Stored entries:
──────────────────────────────

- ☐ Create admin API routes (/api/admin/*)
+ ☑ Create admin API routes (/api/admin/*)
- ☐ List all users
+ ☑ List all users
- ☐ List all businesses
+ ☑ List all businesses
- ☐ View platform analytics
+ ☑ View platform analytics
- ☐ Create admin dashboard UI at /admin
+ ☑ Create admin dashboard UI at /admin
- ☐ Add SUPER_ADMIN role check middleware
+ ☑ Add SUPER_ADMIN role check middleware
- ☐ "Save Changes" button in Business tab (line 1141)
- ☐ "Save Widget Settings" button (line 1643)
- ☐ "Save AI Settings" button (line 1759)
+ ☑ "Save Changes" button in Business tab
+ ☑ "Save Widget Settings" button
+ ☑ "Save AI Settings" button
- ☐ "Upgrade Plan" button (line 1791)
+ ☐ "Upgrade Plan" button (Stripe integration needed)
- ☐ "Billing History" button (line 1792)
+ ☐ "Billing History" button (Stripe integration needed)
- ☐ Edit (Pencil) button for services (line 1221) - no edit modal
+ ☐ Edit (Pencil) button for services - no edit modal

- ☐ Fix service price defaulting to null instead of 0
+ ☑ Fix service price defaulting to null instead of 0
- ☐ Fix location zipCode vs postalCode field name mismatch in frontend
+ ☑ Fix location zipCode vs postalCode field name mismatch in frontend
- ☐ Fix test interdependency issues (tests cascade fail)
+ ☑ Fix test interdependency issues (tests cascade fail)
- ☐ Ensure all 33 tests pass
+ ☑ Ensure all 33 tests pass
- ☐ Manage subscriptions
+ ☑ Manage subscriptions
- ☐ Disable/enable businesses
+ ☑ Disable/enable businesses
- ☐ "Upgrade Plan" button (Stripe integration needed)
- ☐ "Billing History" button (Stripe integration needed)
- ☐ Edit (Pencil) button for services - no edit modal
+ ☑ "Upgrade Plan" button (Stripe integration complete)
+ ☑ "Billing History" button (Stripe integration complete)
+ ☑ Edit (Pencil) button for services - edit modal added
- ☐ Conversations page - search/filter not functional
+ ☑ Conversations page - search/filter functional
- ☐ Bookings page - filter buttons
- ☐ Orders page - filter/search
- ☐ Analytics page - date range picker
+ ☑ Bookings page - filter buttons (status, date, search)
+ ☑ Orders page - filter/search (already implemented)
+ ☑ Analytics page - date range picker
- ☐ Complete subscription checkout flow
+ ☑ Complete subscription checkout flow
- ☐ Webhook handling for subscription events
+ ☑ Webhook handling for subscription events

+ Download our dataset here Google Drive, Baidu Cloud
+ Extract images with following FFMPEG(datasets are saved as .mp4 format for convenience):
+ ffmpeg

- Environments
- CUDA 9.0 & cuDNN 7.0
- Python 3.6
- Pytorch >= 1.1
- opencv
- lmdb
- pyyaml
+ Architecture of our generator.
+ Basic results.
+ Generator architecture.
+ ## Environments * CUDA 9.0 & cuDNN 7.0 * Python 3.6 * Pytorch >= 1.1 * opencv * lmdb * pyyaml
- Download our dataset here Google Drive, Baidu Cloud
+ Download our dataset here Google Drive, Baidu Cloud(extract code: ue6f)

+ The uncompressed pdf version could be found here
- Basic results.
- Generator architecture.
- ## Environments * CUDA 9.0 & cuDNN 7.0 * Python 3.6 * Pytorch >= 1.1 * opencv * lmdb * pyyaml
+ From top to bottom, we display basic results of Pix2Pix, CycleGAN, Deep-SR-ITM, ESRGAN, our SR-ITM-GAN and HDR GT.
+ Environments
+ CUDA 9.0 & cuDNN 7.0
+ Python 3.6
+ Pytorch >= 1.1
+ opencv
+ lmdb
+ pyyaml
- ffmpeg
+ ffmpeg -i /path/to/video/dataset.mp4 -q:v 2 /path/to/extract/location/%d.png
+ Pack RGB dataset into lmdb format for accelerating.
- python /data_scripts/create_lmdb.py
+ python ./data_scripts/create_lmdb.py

──────────────────────────────

■ PROBLEM TO WORK ON ■
Print every entry exactly as written.

■ RESPONSE AREA ■
- ☐ Create admin API routes (/api/admin/*)
+ ☑ Create admin API routes (/api/admin/*)
- ☐ List all users
+ ☑ List all users
- ☐ List all businesses
+ ☑ List all businesses
- ☐ View platform analytics
+ ☑ View platform analytics
- ☐ Create admin dashboard UI at /admin
+ ☑ Create admin dashboard UI at /admin
- ☐ Add SUPER_ADMIN role check middleware
+ ☑ Add SUPER_ADMIN role check middleware
- ☐ "Save Changes" button in Business tab (line 1141)
- ☐ "Save Widget Settings" button (line 1643)
- ☐ "Save AI Settings" button (line 1759)
+ ☑ "Save Changes" button in Business tab
+ ☑ "Save Widget Settings" button
+ ☑ "Save AI Settings" button
- ☐ "Upgrade Plan" button (line 1791)
+ ☐ "Upgrade Plan" button (Stripe integration needed)
- ☐ "Billing History" button (line 1792)
+ ☐ "Billing History" button (Stripe integration needed)
- ☐ Edit (Pencil) button for services (line 1221) - no edit modal
+ ☐ Edit (Pencil) button for services - no edit modal

- ☐ Fix service price defaulting to null instead of 0
+ ☑ Fix service price defaulting to null instead of 0
- ☐ Fix location zipCode vs postalCode field name mismatch in frontend
+ ☑ Fix location zipCode vs postalCode field name mismatch in frontend
- ☐ Fix test interdependency issues (tests cascade fail)
+ ☑ Fix test interdependency issues (tests cascade fail)
- ☐ Ensure all 33 tests pass
+ ☑ Ensure all 33 tests pass
- ☐ Manage subscriptions
+ ☑ Manage subscriptions
- ☐ Disable/enable businesses
+ ☑ Disable/enable businesses
- ☐ "Upgrade Plan" button (Stripe integration needed)
- ☐ "Billing History" button (Stripe integration needed)
- ☐ Edit (Pencil) button for services - no edit modal
+ ☑ "Upgrade Plan" button (Stripe integration complete)
+ ☑ "Billing History" button (Stripe integration complete)
+ ☑ Edit (Pencil) button for services - edit modal added
- ☐ Conversations page - search/filter not functional
+ ☑ Conversations page - search/filter functional
- ☐ Bookings page - filter buttons
- ☐ Orders page - filter/search
- ☐ Analytics page - date range picker
+ ☑ Bookings page - filter buttons (status, date, search)
+ ☑ Orders page - filter/search (already implemented)
+ ☑ Analytics page - date range picker
- ☐ Complete subscription checkout flow
+ ☑ Complete subscription checkout flow
- ☐ Webhook handling for subscription events
+ ☑ Webhook handling for subscription events

+ Download our dataset here Google Drive, Baidu Cloud
+ Extract images with following FFMPEG(datasets are saved as .mp4 format for convenience):
+ ffmpeg

- Environments
- CUDA 9.0 & cuDNN 7.0
- Python 3.6
- Pytorch >= 1.1
- opencv
- lmdb
- pyyaml
+ Architecture of our generator.
+ Basic results.
+ Generator architecture.
+ ## Environments * CUDA 9.0 & cuDNN 7.0 * Python 3.6 * Pytorch >= 1.1 * opencv * lmdb * pyyaml
- Download our dataset here Google Drive, Baidu Cloud
+ Download our dataset here Google Drive, Baidu Cloud(extract code: ue6f)

+ The uncompressed pdf version could be found here
- Basic results.
- Generator architecture.
- ## Environments * CUDA 9.0 & cuDNN 7.0 * Python 3.6 * Pytorch >= 1.1 * opencv * lmdb * pyyaml
+ From top to bottom, we display basic results of Pix2Pix, CycleGAN, Deep-SR-ITM, ESRGAN, our SR-ITM-GAN and HDR GT.
+ Environments
+ CUDA 9.0 & cuDNN 7.0
+ Python 3.6
+ Pytorch >= 1.1
+ opencv
+ lmdb
+ pyyaml
- ffmpeg
+ ffmpeg -i /path/to/video/dataset.mp4 -q:v 2 /path/to/extract/location/%d.png
+ Pack RGB dataset into lmdb format for accelerating.
- python /data_scripts/create_lmdb.py
+ python ./data_scripts/create_lmdb.py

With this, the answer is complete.